И тут мы доходим до главной загадки «Высокого Замка», или до остальной семьи Лема. Даже когда мы узнаем имена его тёток и дядь (не всегда так происходит), их описания ужасно неточные. Больше всего мы узнаём про «тётку с улицы Ягеллонской», сестру Самюэля Лема. Это Берта Хешелес из дома Лехм. Она не настолько полонизировалась, как её брат; её сын Генрик Хешелес был умеренным сионистом, в отличие от тех евреев, которые ассимилировались в Польше, но пропагандировал идеи сохранения еврейской обособленности.

Другой родственник, младший брат матери, также появляется в «Высоком Замке» безымянным, но описан с большой сентиментальностью и симпатией. Будучи богатым врачом, он часто финансировал Сташеку покупки запчастей и механизмов для его экспериментов. В интервью Фиалковскому Лем говорил, что дядя погиб в массовом убийстве львовских профессоров, «хотя он был обычным врачом». С большой вероятностью можно установить его личность: это доктор Марек Вольнер[23]. Лем никогда так и не узнал, что современные историки идентифицировали его дядю как жертву не убийства профессоров, а «петлюровского погрома» (25–27 июля 1941)[24], который не следует путать с «убийством заключённых» (1–2 июля 1941), когда погиб Генрик Хешелес.

Почти все «тёти и дяди» из «Высокого Замка» погибли во Львове или в концлагере в Белжеце. Воспоминание про их судьбу причиняло Лему очевидную и понятную боль. Кроме того, о большинстве из них он не мог говорить открытым текстом – Гемар, его двоюродный брат, был запретной темой, как и львовские погромы, да и сам Львов был темой, которую цензура ПНР неохотно пропускала.

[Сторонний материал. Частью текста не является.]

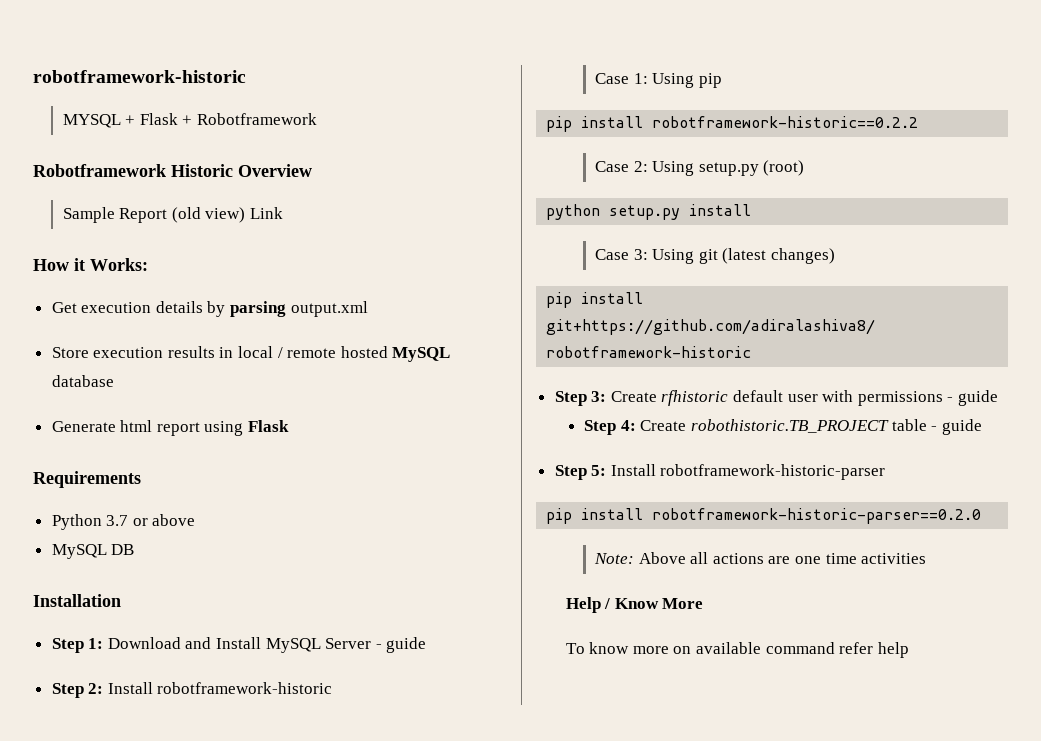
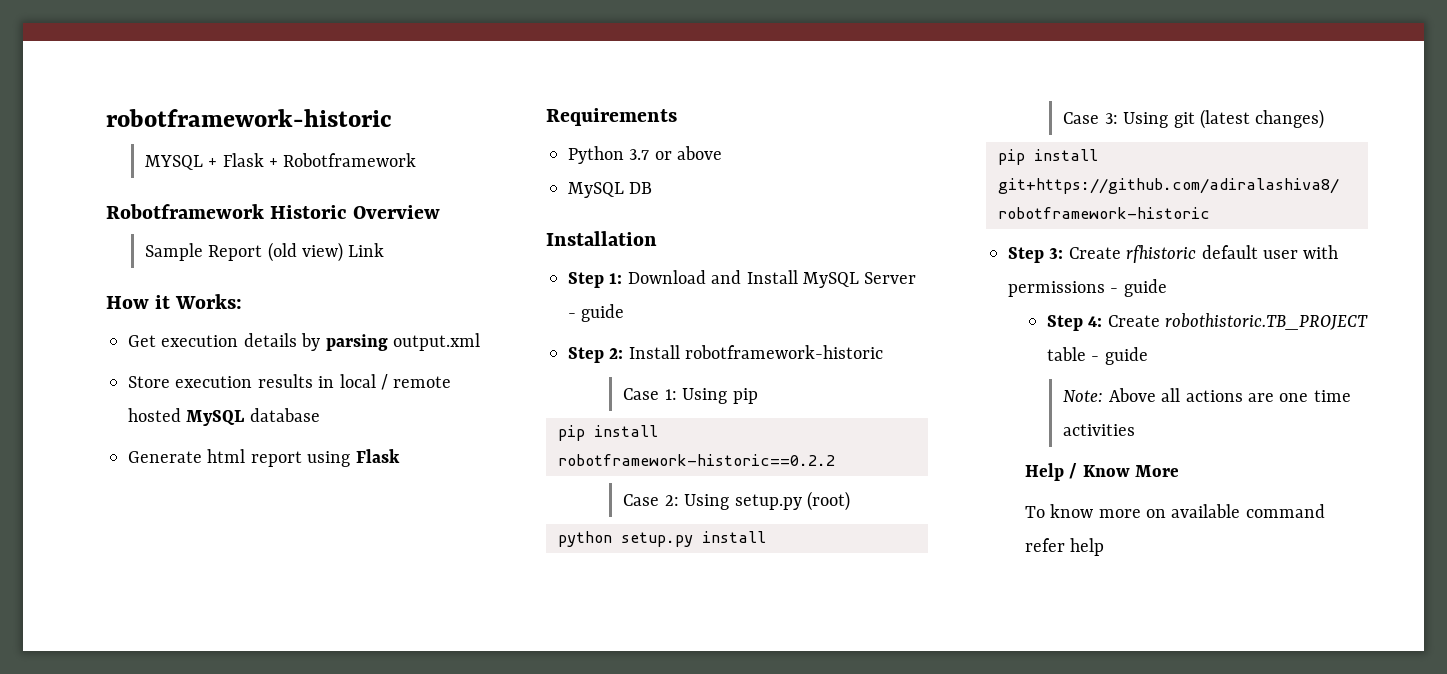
[554,464,886,480] [546,508,982,524] // Step 5: Install robotframework-historic-parser // pip install robotframework-historic-parser==0.2.0 -> (1148, 356) none

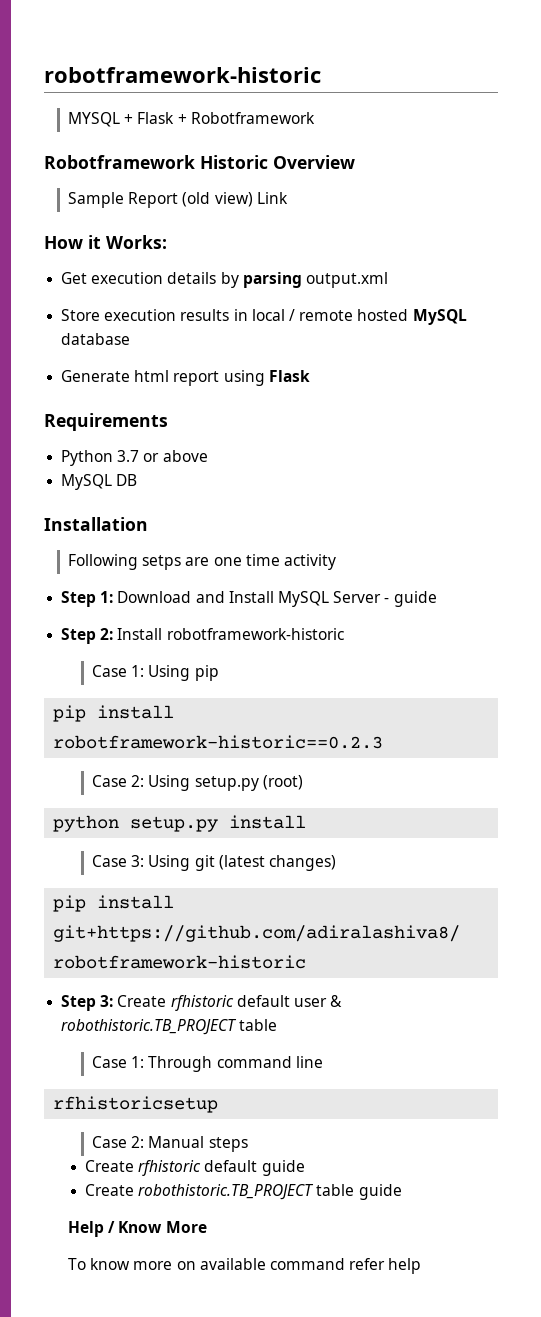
(657, 238) none -> [68,554,336,570] // Following setps are one time activity
[558,454,835,466] robotframework-historic==0.2.2 -> [53,735,384,749] robotframework-historic==0.2.3
[1303,245,1339,259] [1008,279,1167,297] [1046,315,1103,331] with permissions - guide // Step 4: -> [330,995,343,1007] [61,1019,278,1035] [92,1056,323,1072] [53,1096,219,1113] [92,1136,248,1152] [85,1160,305,1176] & robothistoric.TB_PROJECT table // Case 1: Through command line // rfhistoricsetup // Case 2: Manual steps // Create rfhistoric default guide //
[1091,347,1148,365] [1063,388,1351,402] [1063,424,1136,436] - guide // Note: Above all actions are one time activities -> [358,1184,402,1200] guide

Этот раздел мы закончим образом человека, который ещё даже не думает, что станет знаменитым писателем или будет изучать медицину. Лето 1939 года. Сташек Лем с надеждой ожидает прихода взрослой жизни. Он сдал экзамены и уверен, что будет учиться в Львовской Политехнике, потому что машины являются его жизненным увлечением.

Правда, с 1938 года учебное заведение ограничивает количество студентов еврейского происхождения, но Лем надеялся, что в качестве исключительно способного абитуриента справится со всеми трудностями.

Только что полученные водительские права в зелёной обложке говорят о том, что владелец этого документа имеет права на вождение только как любитель. Этого достаточно, ведь он никогда не хотел быть профессиональным водителем. Отец профинансировал его курсы и, может быть, когда-то купит ему автомобиль. Правда, здоровье отца начало сдавать, уже пару лет его донимает ишемическая болезнь сердца (стенокардия)[25], он уже не может работать как раньше, но зато инвестиции с недвижимости приносят семье плоды, и Лемы могут жить только с аренды.

Сташек мечтает о собственном автомобиле. Старший на двадцать лет брат Гемар иногда приезжает из Варшавы во Львов на американском лимузине марки Nash, раньше он участвовал в гонках по львовским улицам, и что с того, что он занял предпоследнее место, зато сидел за рулём настоящего Bugatti!